Books have been my constant companion. I have turned to poetry about illness from Leila Chatti and Katie Farris, and Danez Smith’s lovely “Little Prayer,” with its final lines of acceptance. Despite my secular East Coast liberal elitism, I have found comfort in the ancient words of the Tanakh too: Ecclesiastes’ reminder that every chapter of our life is a season that will pass, Proverbs’ instructions to write the things that truly matter—truth and kindness—on the tablet of our hearts.
This, I have realized, is the true gift of literature: to give us someone else’s words so that we might understand our own lives. When Gus was in the hospital for long COVID, I could comprehend my anger because I had read Lorrie Moore’s short story “People Like That Are the Only People Here,” based on her own son’s illness. It reminds us, too, that our suffering is not unique. Our experiences of illness and love and grief tie a thread between ourselves and all humanity.

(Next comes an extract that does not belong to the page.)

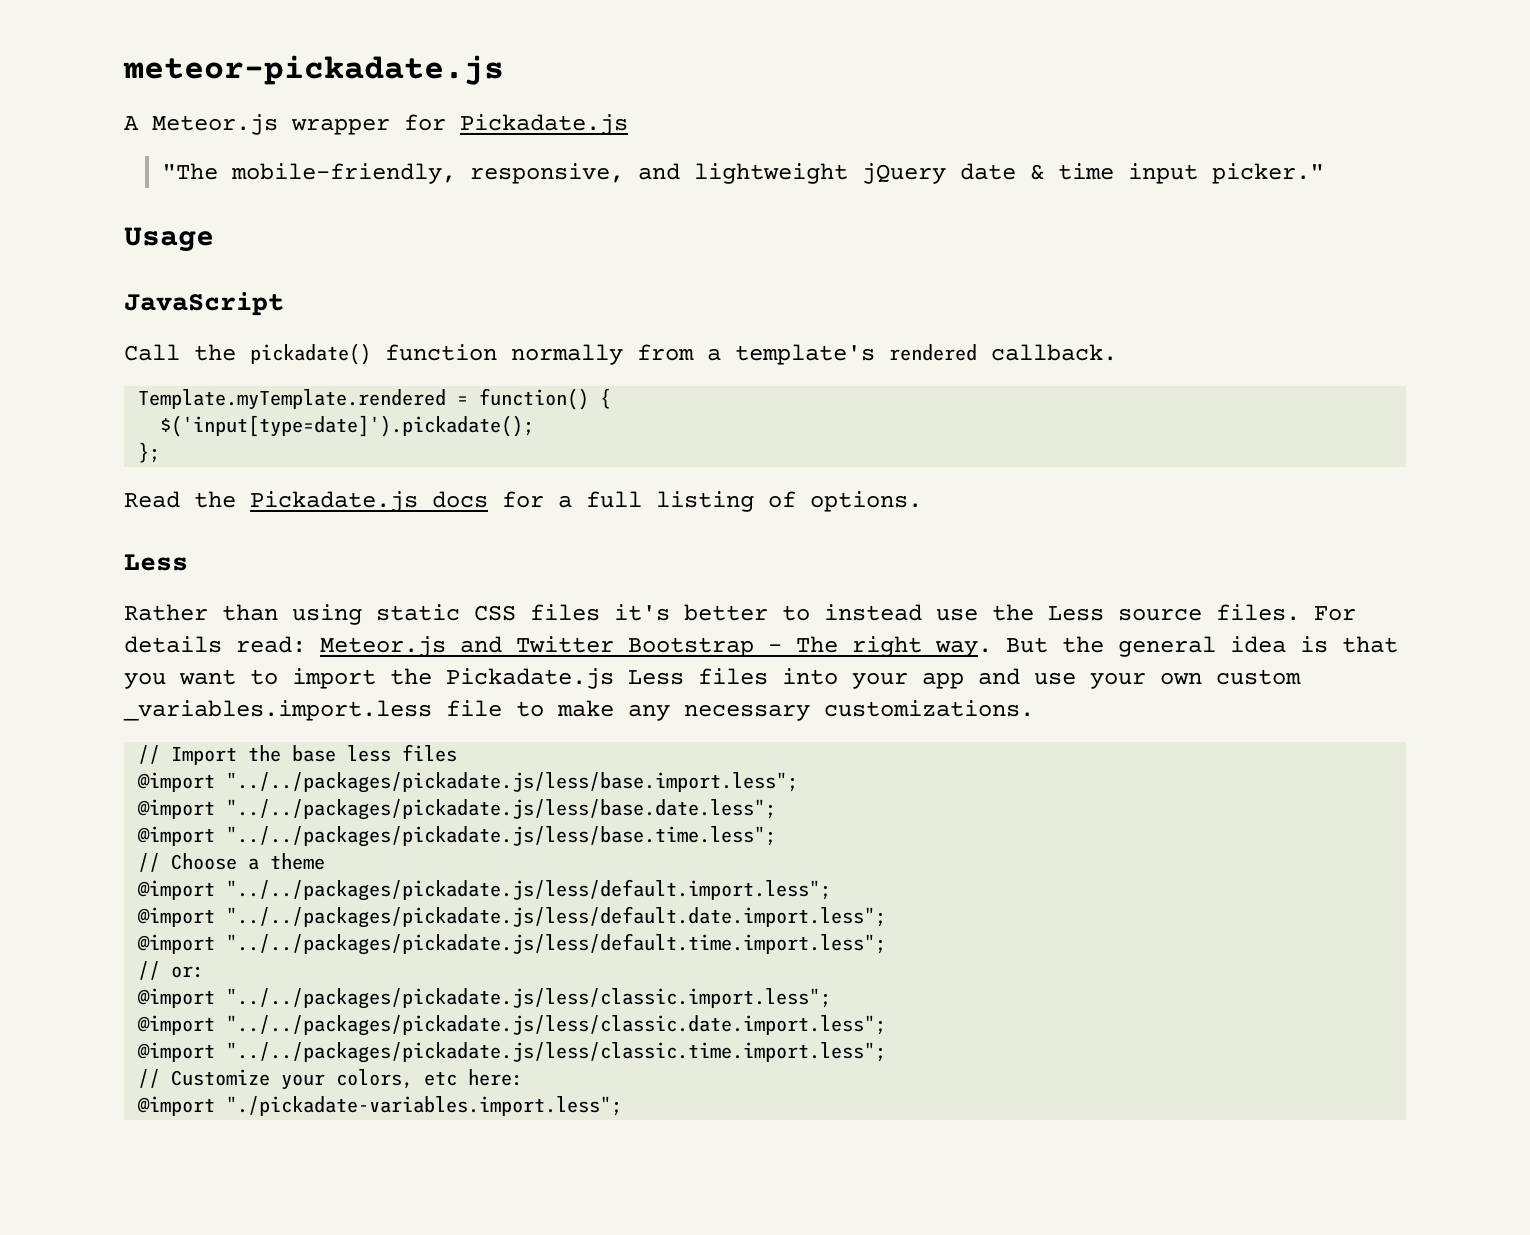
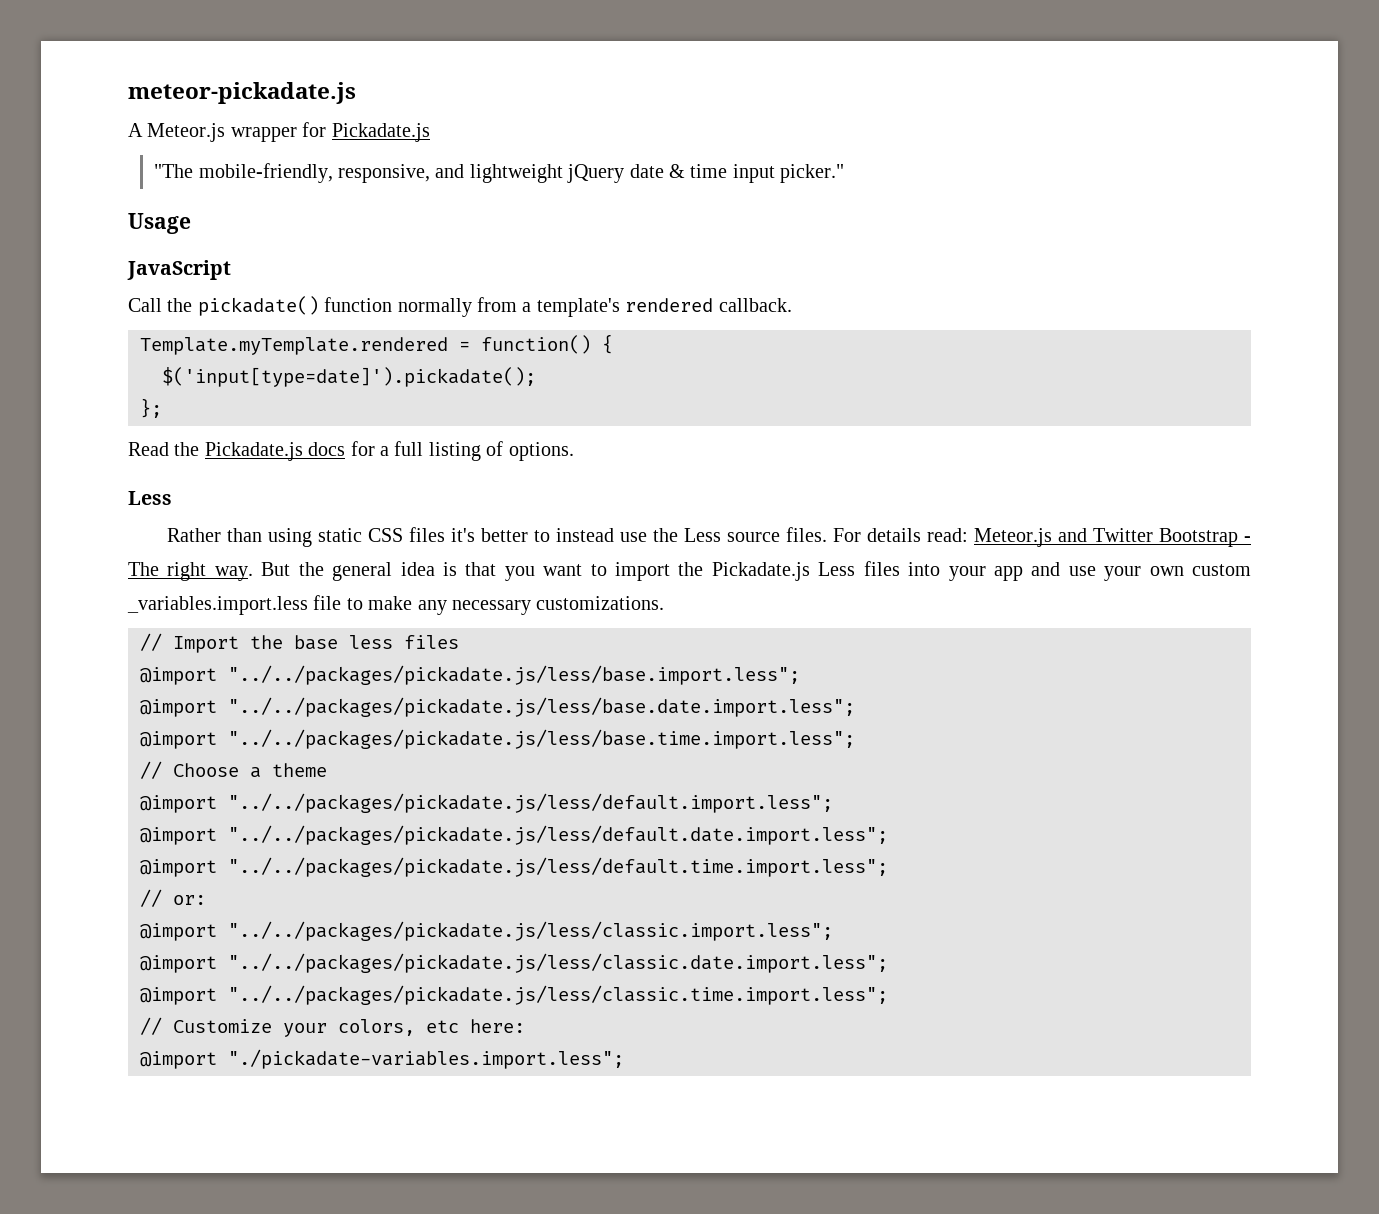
- @import "../../packages/pickadate.js/less/base.date.less";
- @import "../../packages/pickadate.js/less/base.time.less";
+ @import "../../packages/pickadate.js/less/base.date.import.less";
+ @import "../../packages/pickadate.js/less/base.time.import.less";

I am still making sense of the way everything has unfurled. Gus catching COVID two weeks before he could get vaccinated, then being in the small percentage of children who develop such debilitating long COVID. The long tumble of diagnoses that came next: the hypertrophic cardiomyopathy. The long QT. Josh’s bicuspid aortic valve, and its corresponding aneurysm. But what if Gus hadn’t gotten sick? What if I hadn’t enrolled him and Iris in that long COVID study that gave us the first clue something was amiss with their cardiac health? What if I hadn’t insisted on Josh going to the ER the night he fainted, even though he seemed fine after? The great, terrible luck of it all. I expect that I will be trying to make sense of it for the rest of my life.
Pnin’s doom-loving narrator can feel relieved that health is a temporary state to which none of us are entitled. We will all use that other passport. But if we are fortunate, we will, to paraphrase Raymond Carver’s words that he wrote while dying of cancer, get to feel ourselves beloved on the earth. In the end, there is no real Kingdom of the Sick or Kingdom of the Well. There is only the season of being alive, brief and hard and sublime, its lengthening shadows edged all in gold.